What is the conscience rights regulation?
This regulation was proposed by the U.S. Department of Health and Human Services (HHS) last August, and issued in final form on December 19, 2008 after a lengthy period for public comments. It implements and enforces three longstanding federal laws that protect individual and institutional health care providers from being forced to participate in procedures such as abortion to which they have a moral or religious objection.
What do these federal laws guarantee?
The oldest and most extensive law, first enacted by Congress in 1973, helps ensure that health care personnel with moral or religious objections to abortion or sterilization (or, in some contexts, other medical or research activities) are not discriminated against by entities receiving certain kinds of federal grants. It also forbids health care entities that receive certain federal grants or contracts to discriminate in training and employment against health professionals or applicants for study because they are willing or unwilling to participate in abortion or sterilization (Church amendment, 42 USC § 300a-7). The second law, enacted in 1996, forbids federal agencies, and state or local governments receiving federal funds, to discriminate against health care providers and health training programs because they do not provide abortions or abortion training (Coats/Snowe amendment, 42 USC § 238n). The third law, part of the Labor/Health and Human Services appropriations bill every year since 2004, forbids federal funding under that bill for government bodies which discriminate against health care providers and insurers not involved in abortion (Weldon amendment). For texts of these laws see www.usccb.org/prolife/Dec08fedconslaws.pdf.

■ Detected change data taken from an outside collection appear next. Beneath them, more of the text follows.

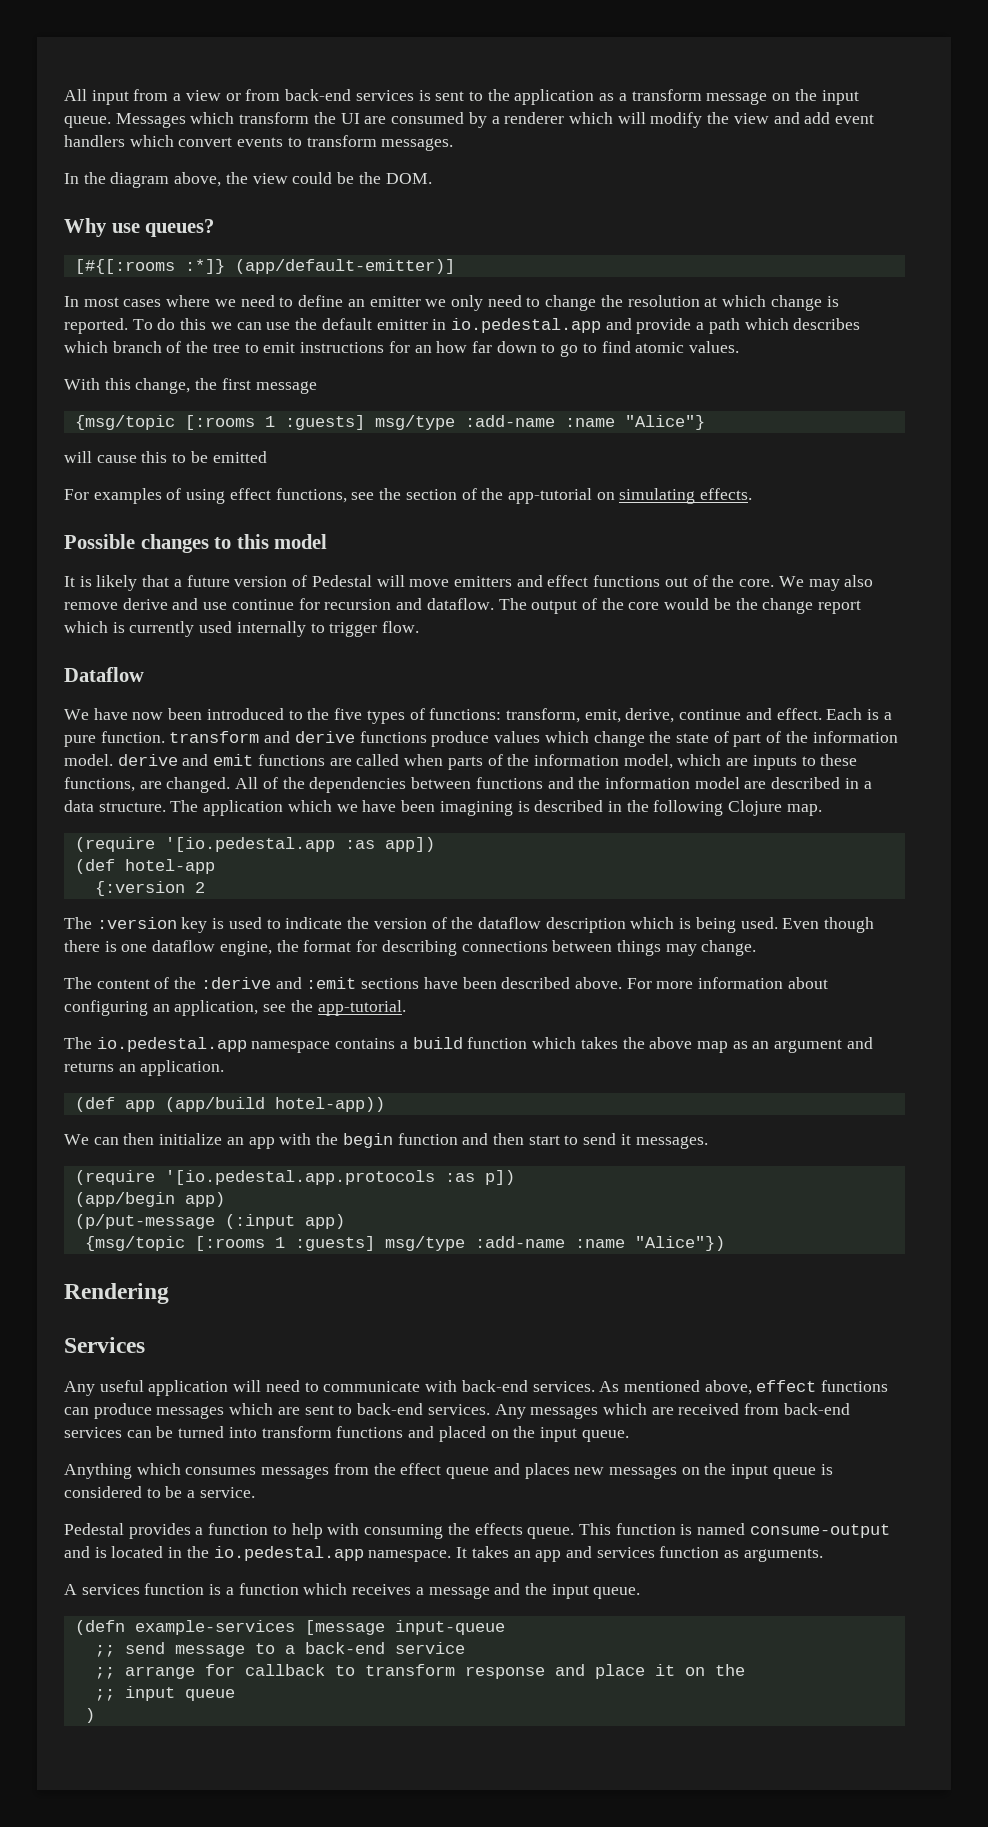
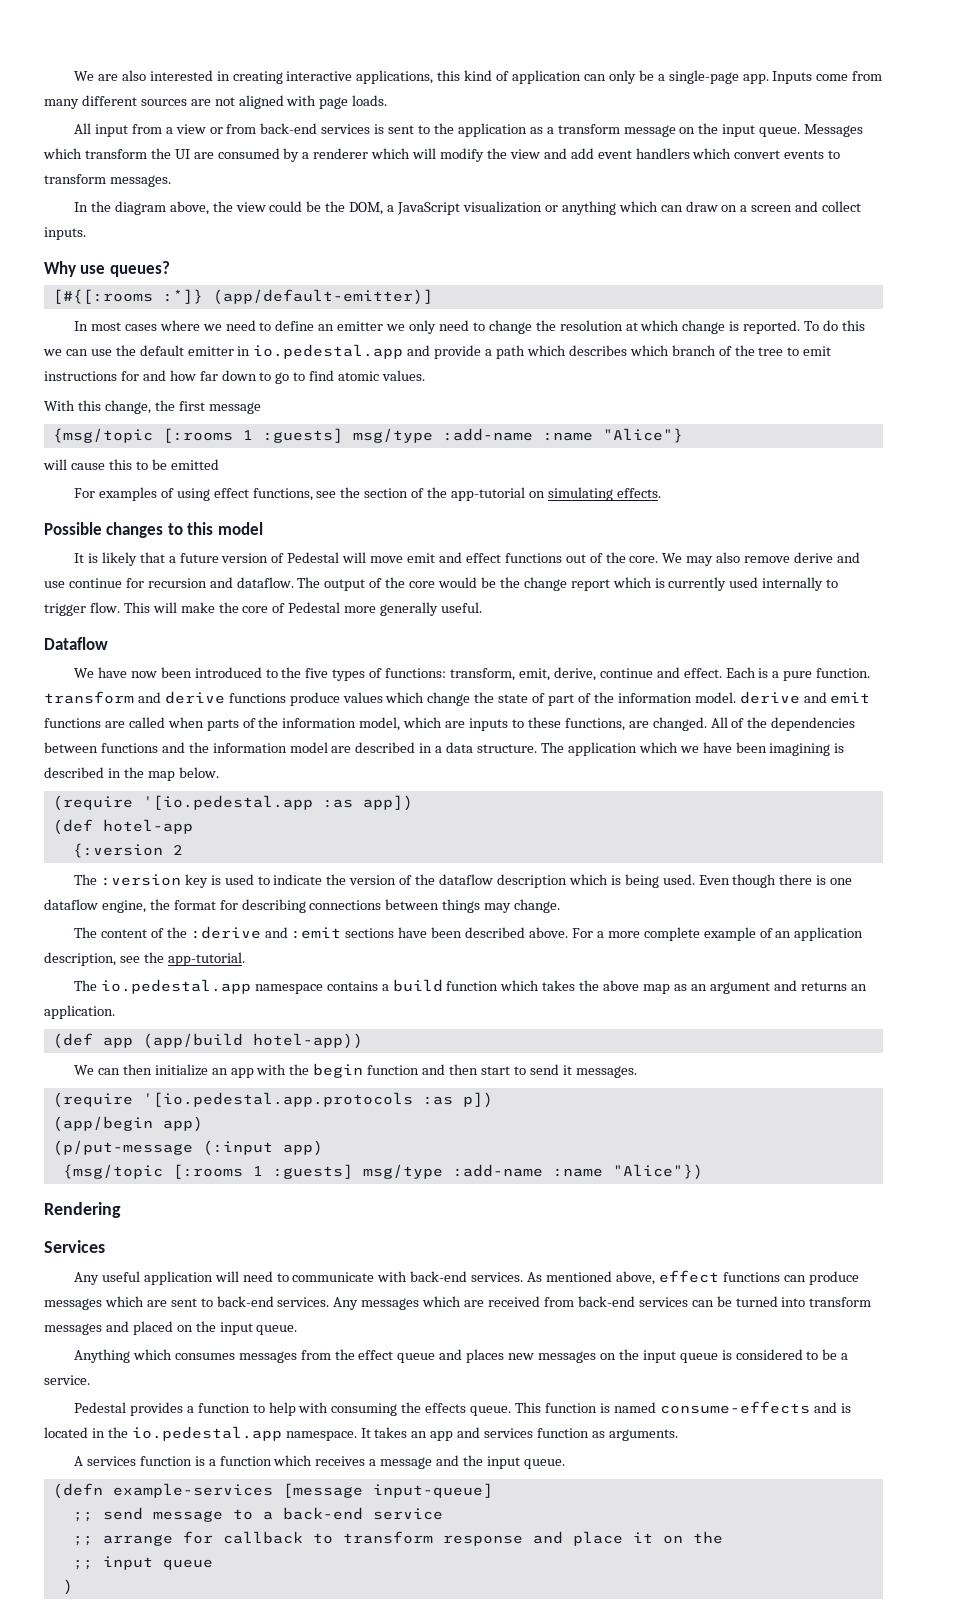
+ We are also interested in creating interactive applications, this kind of application can only be a single-page app. Inputs come from many different sources are not aligned with page loads.
- In the diagram above, the view could be the DOM.
+ In the diagram above, the view could be the DOM, a JavaScript visualization or anything which can draw on a screen and collect inputs.
- To do this we can use the default emitter in io.pedestal.app and provide a path which describes which branch of the tree to emit instructions for an how far down to go to find atomic values.
+ To do this we can use the default emitter in io.pedestal.app and provide a path which describes which branch of the tree to emit instructions for and how far down to go to find atomic values.
- It is likely that a future version of Pedestal will move emitters and effect functions out of the core.
+ It is likely that a future version of Pedestal will move emit and effect functions out of the core.
+ This will make the core of Pedestal more generally useful.
- The application which we have been imagining is described in the following Clojure map.
+ The application which we have been imagining is described in the map below.
- For more information about configuring an application, see the app-tutorial.
+ For a more complete example of an application description, see the app-tutorial.
- Any messages which are received from back-end services can be turned into transform functions and placed on the input queue.
+ Any messages which are received from back-end services can be turned into transform messages and placed on the input queue.
- This function is named consume-output and is located in the io.pedestal.app namespace.
+ This function is named consume-effects and is located in the io.pedestal.app namespace.
- (defn example-services [message input-queue
+ (defn example-services [message input-queue]

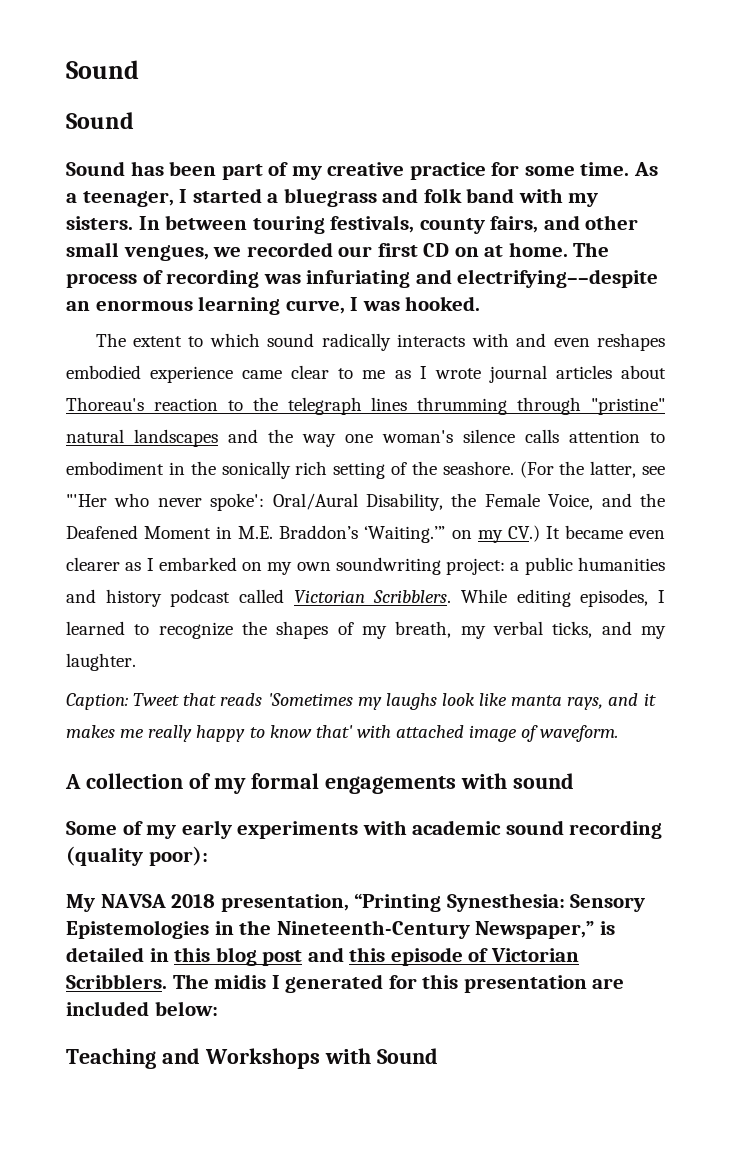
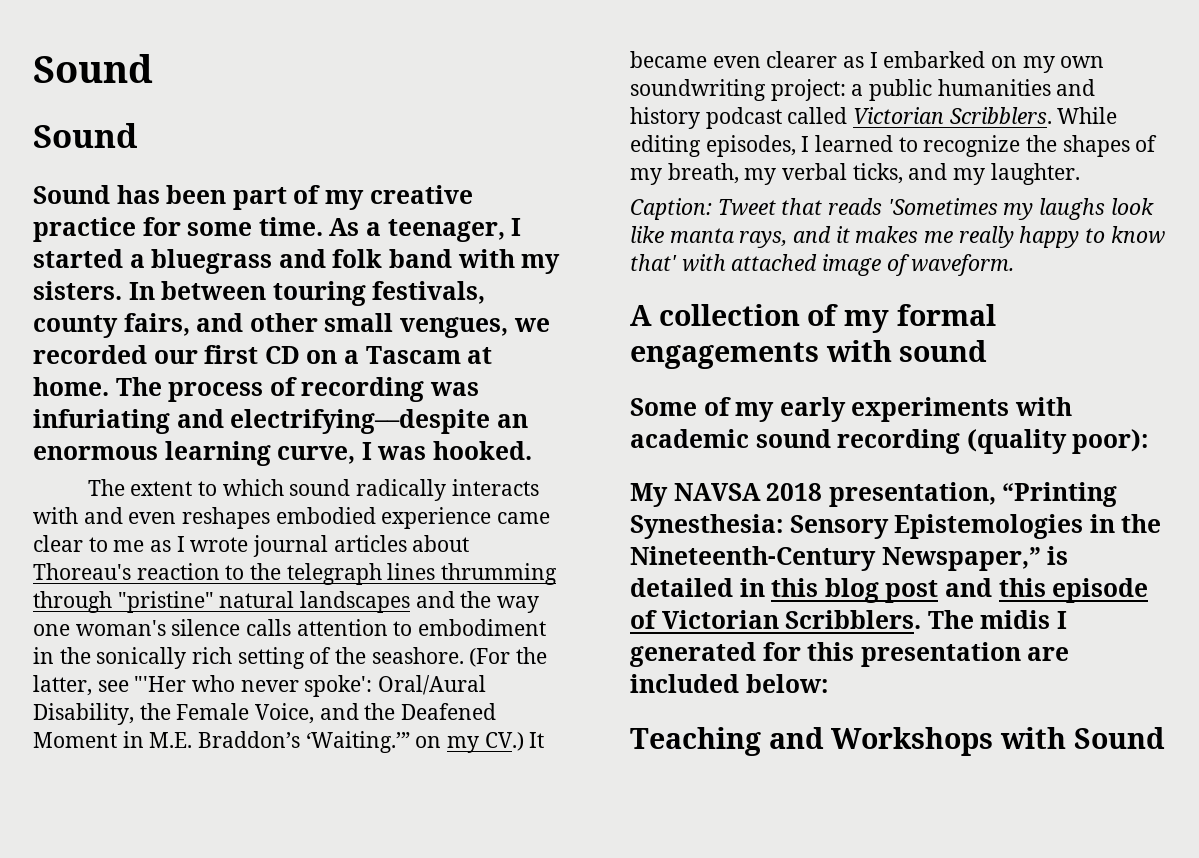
- In between touring festivals, county fairs, and other small vengues, we recorded our first CD on at home.
+ In between touring festivals, county fairs, and other small vengues, we recorded our first CD on a Tascam at home.

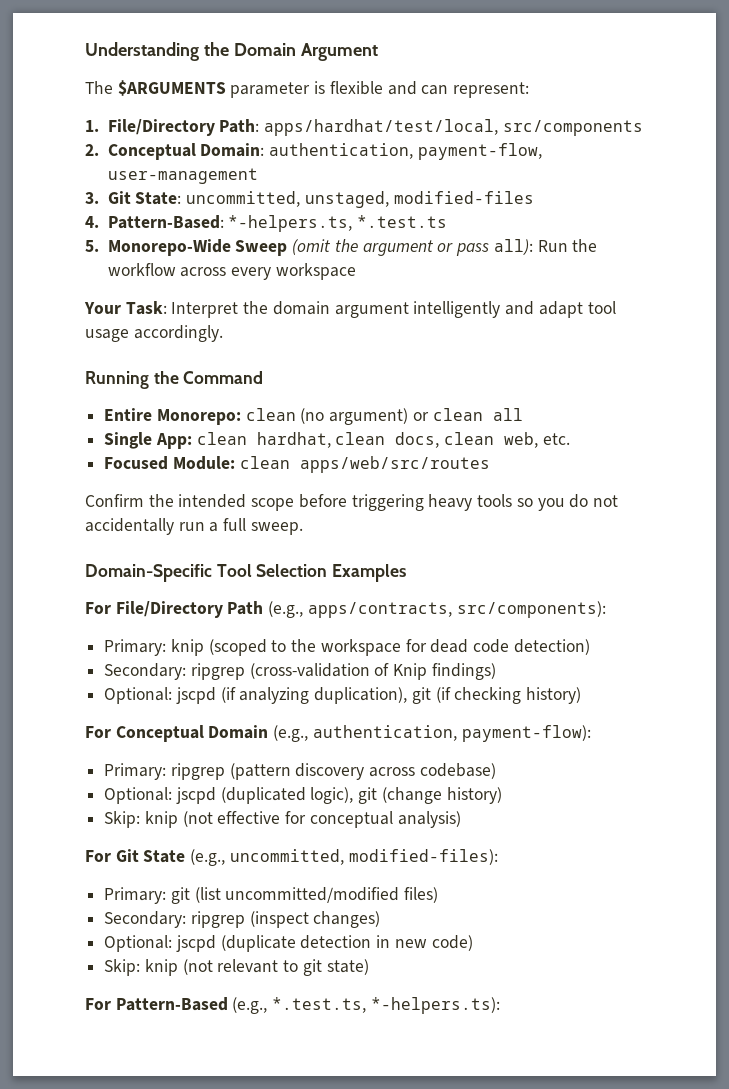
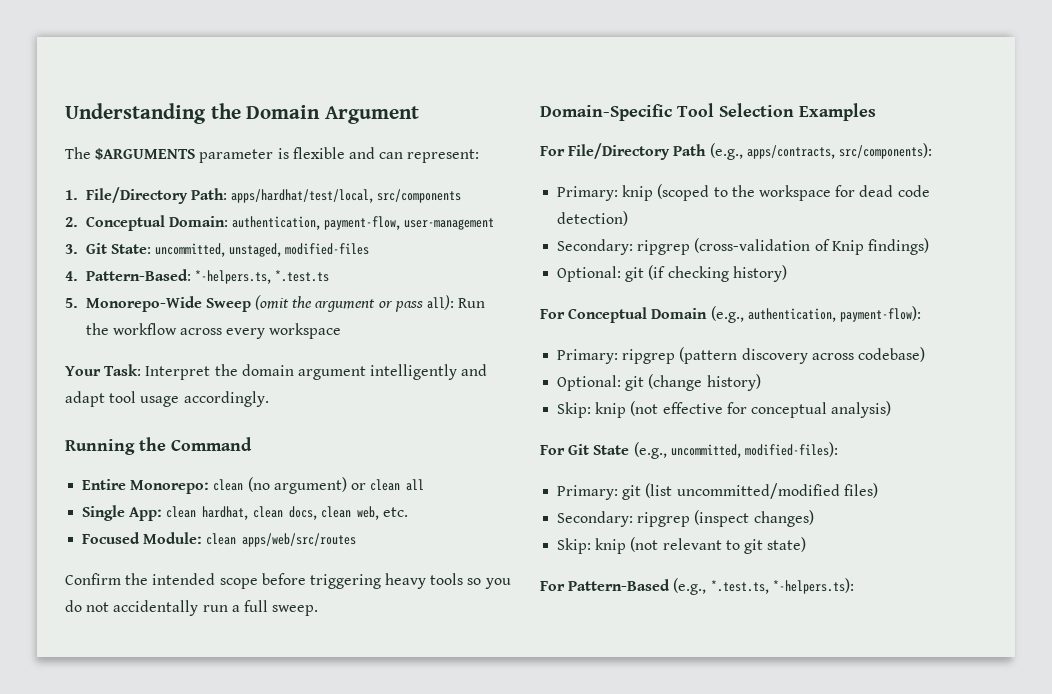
- Optional: jscpd (if analyzing duplication), git (if checking history)
+ Optional: git (if checking history)
- Optional: jscpd (duplicated logic), git (change history)
+ Optional: git (change history)
- Optional: jscpd (duplicate detection in new code)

If these laws already exist, why do we need the regulation?
While the laws have been in effect for as long as 36 years, some state and local governments as well as professional societies and advocacy groups still attack conscience rights as though they do not exist – and many health care providers do not even know they have these rights. Enforcement is also hampered by undefined terms in the laws, and by failure to identify a federal office responsible for defending these conscience rights.
How does the regulation address these problems?
To clarify the laws, the regulation defines key terms: for example, it explains what kinds of health care providers are covered, and what it means to say that providers cannot be forced to “assist” in performing objectionable procedures. It requires certain recipients of federal funds to certify that they understand and will comply with the conscience laws, and it gives responsibility for enforcement to the HHS Office of Civil Rights.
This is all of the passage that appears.